To provide a comprehensive analysis of these AML targets we also annotated the expression of each antigen in a large panel of normal tissues based on the integration of three publicly available protein databases such as the Human Protein Map, Human Protein Atlas and Proteomic Database ( Figure 1 ). The methodology to merge these datasets and obtain an approximate cut-off for low, medium and high expression levels was previously described in Perna F. et al., Cancer Cell 2017 (5). We believe that this annotation of antigen protein expression represents a valuable resource to predict potential on-target off-tumor effects and help the selection of a suitable antigen based on the current available list of targets.
Methods
Data regarding protein target associated effector function, % AML patient expression, and AML cell (blast/LSC) expression were gathered through a systematic review of CAR T-cell AML publications available to our knowledge. Additionally, the summarized list of AML CAR products was made through searching of keywords “AML” with “CAR” or “STAR” in the clinicaltrials.gov public database available on October 7th, 2022. All clinical trials available were included. Surface protein expression of each AML target was extracted from the Human Protein Atlas Database, Human Protein Map, and Human Protein Atlas.
Conclusion
To date, twenty-six AML-associated target antigens have been proposed as targets for CAR T-cell therapy of AML, with many more likely on their way. Through an extensive review of the current literature and the clinicaltrials.gov website, we report the fifteen targets that are currently or have been investigated within a clinical trial with CAR T-cells in AML patients. While the excitement surrounding the advancement of novel AML CAR T-cell antigens is warranted, the validation of many preclinical designs has yet to be completed, and the results of many clinical studies have yet to be published. Thus far, nearly all investigational CAR T-cell products published have shown variable, yet moderate clinical efficacy or significant toxicity. There are many considerations related to this outcome such as the clonal complexity of AML and an evolving toxicity profile as novel CAR T-cell targets enter the clinical landscape.
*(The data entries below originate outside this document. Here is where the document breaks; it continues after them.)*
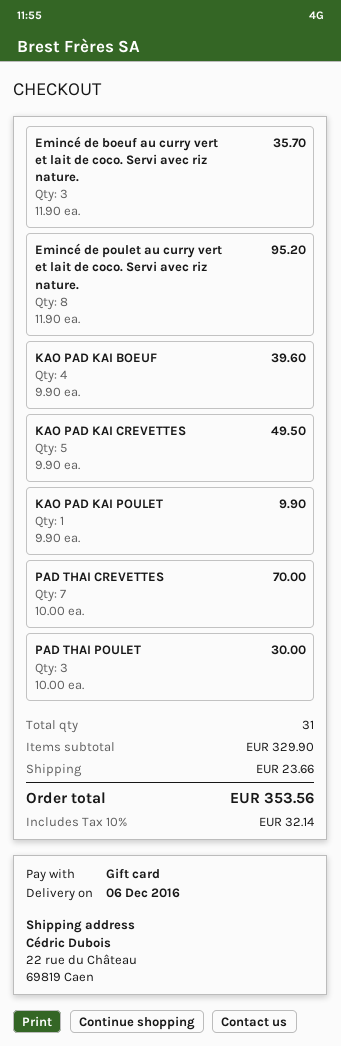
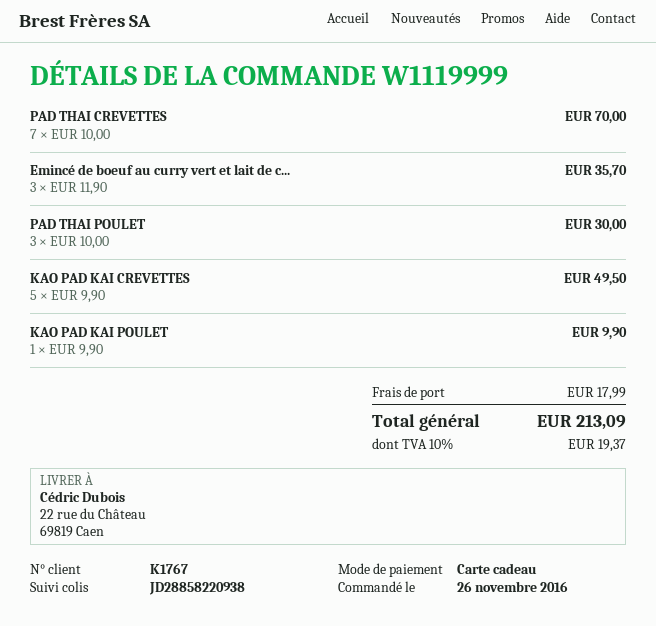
Emincé de poulet au curry vert et lait de coco. Servi avec riz nature.: 8 x 11.90 = 95.20 -> none
KAO PAD KAI BOEUF: 4 x 9.90 = 39.60 -> none
shipping: 23.66 -> 17.99
tax: 10% = 32.14 -> 10% = 19.37
total: 353.56 -> 213.09

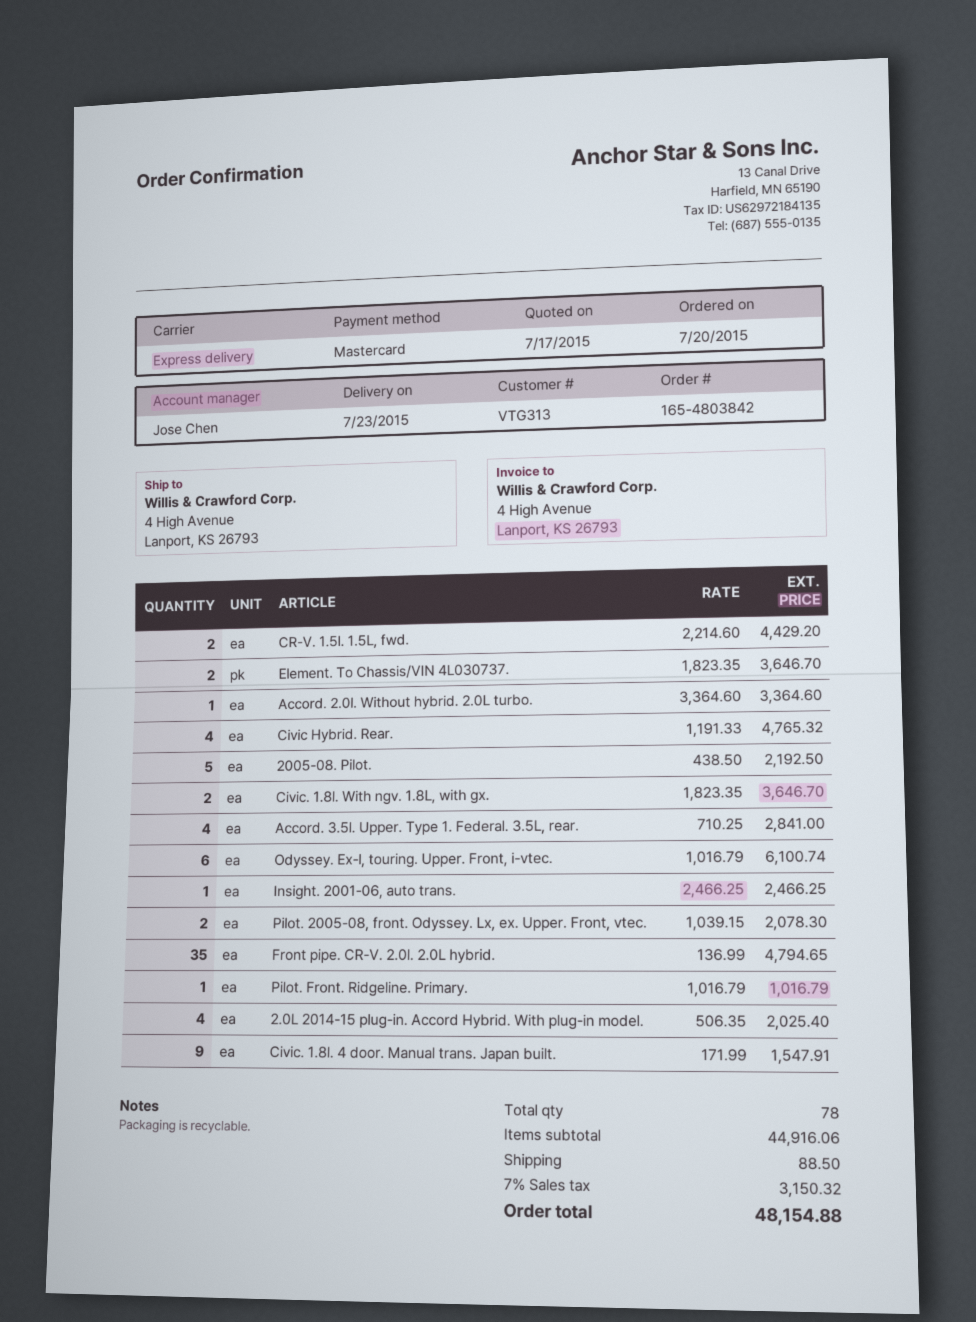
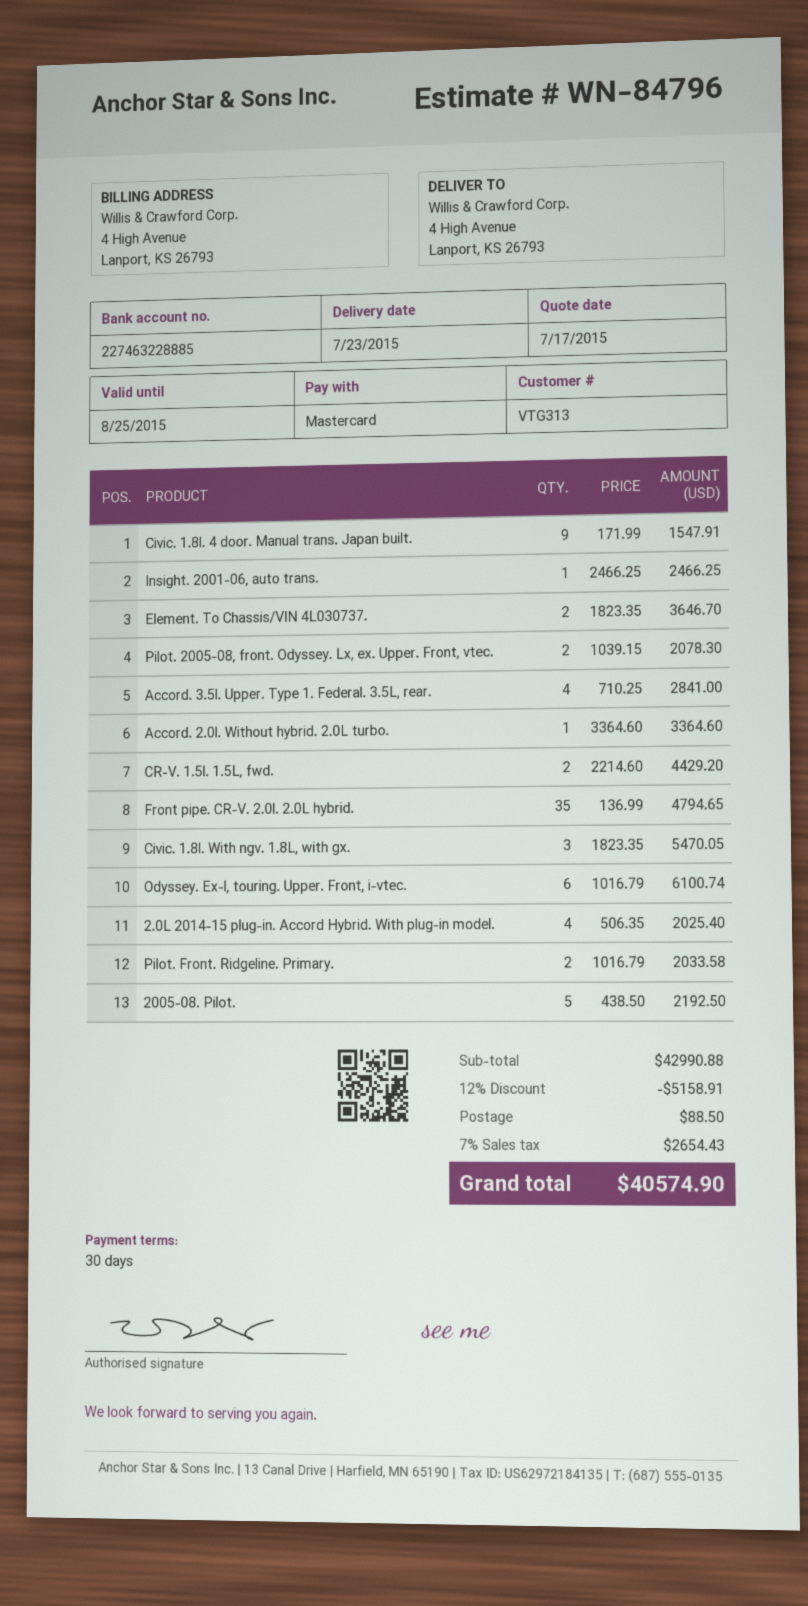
Civic Hybrid. Rear.: 4 x 1191.33 = 4765.32 -> none
Civic. 1.8l. With ngv. 1.8L, with gx.: 2 x 1823.35 = 3646.70 -> 3 x 1823.35 = 5470.05
Pilot. Front. Ridgeline. Primary.: 1 x 1016.79 = 1016.79 -> 2 x 1016.79 = 2033.58
subtotal: 44916.06 -> 42990.88
discount: none -> 12% = 5158.91
tax: 7% = 3150.32 -> 7% = 2654.43
total: 48154.88 -> 40574.90

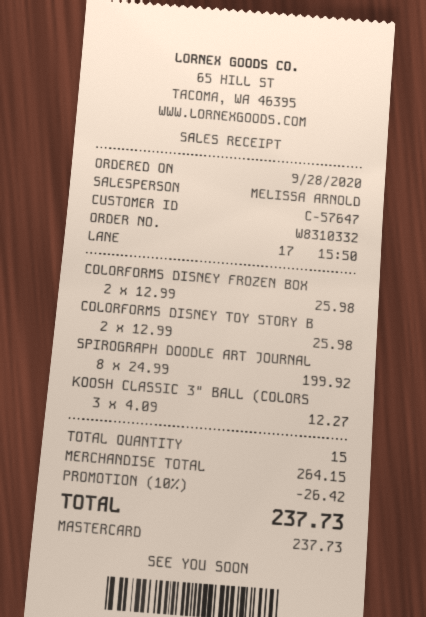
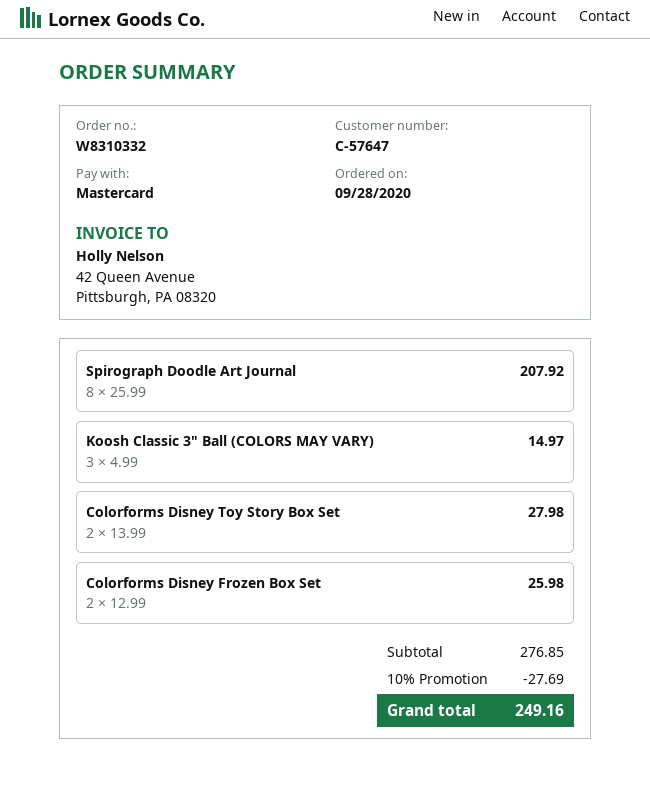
COLORFORMS DISNEY TOY STORY B: 2 x 12.99 = 25.98 -> 2 x 13.99 = 27.98
SPIROGRAPH DOODLE ART JOURNAL: 8 x 24.99 = 199.92 -> 8 x 25.99 = 207.92
KOOSH CLASSIC 3" BALL (COLORS: 3 x 4.09 = 12.27 -> 3 x 4.99 = 14.97
subtotal: 264.15 -> 276.85
discount: 10% = 26.42 -> 10% = 27.69
total: 237.73 -> 249.16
Understanding the AML-specific mechanisms that drive leukemogenesis remains a top priority for the identification of biologically and therapeutically relevant cell surface targets that could be used for curative CAR T-cell therapies tackling the critical mechanisms of leukemia initiation and progression. Leukemia-specific mechanisms such as epigenetic alterations and alternative mRNA splicing that are driven by frequently recurring genetic mutations may expand the CAR T-cell target space that is currently limited in AML. This attractive type of targets that may derive from AML genetic mutations may include post-translational modifications or splice variants of cell surface proteins. Meanwhile, to reduce toxicity and enhance the safety of CAR T-cell therapy targeting leukemia-associated target antigens such as CD33 or CD123 and preventing/predicting on-target/off-tumor effects an appropriate target antigen selection and validation remain critical steps in the development of AML CAR T-cell therapy and that can be integrated within the control of CAR activity by suicide genes or switch-off designs, optimization of CAR construct designs and/or combination approaches. Further, technologies such as deep-scale proteomic analyses with Mass-Spectrometry continue to advance and investigations of protein dysregulation in AML pathogenesis may soon uncover a new list of AML CAR antigens.
Author contributions
All authors listed have made a substantial, direct, and intellectual contribution to the work and approved it for publication.
Funding
FP received research funding from the Leukemia Research Foundation, IUSM, Lonza, and NGM Biopharmaceuticals. The funders were not involved in the study design, collection, analysis, interpretation of data, the writing of this article or the decision to submit it for publication. CS is a William J. Wright Scholar.
Conflict of interest
The authors declare that the research was conducted in the absence of any commercial or financial relationships that could be construed as a potential conflict of interest.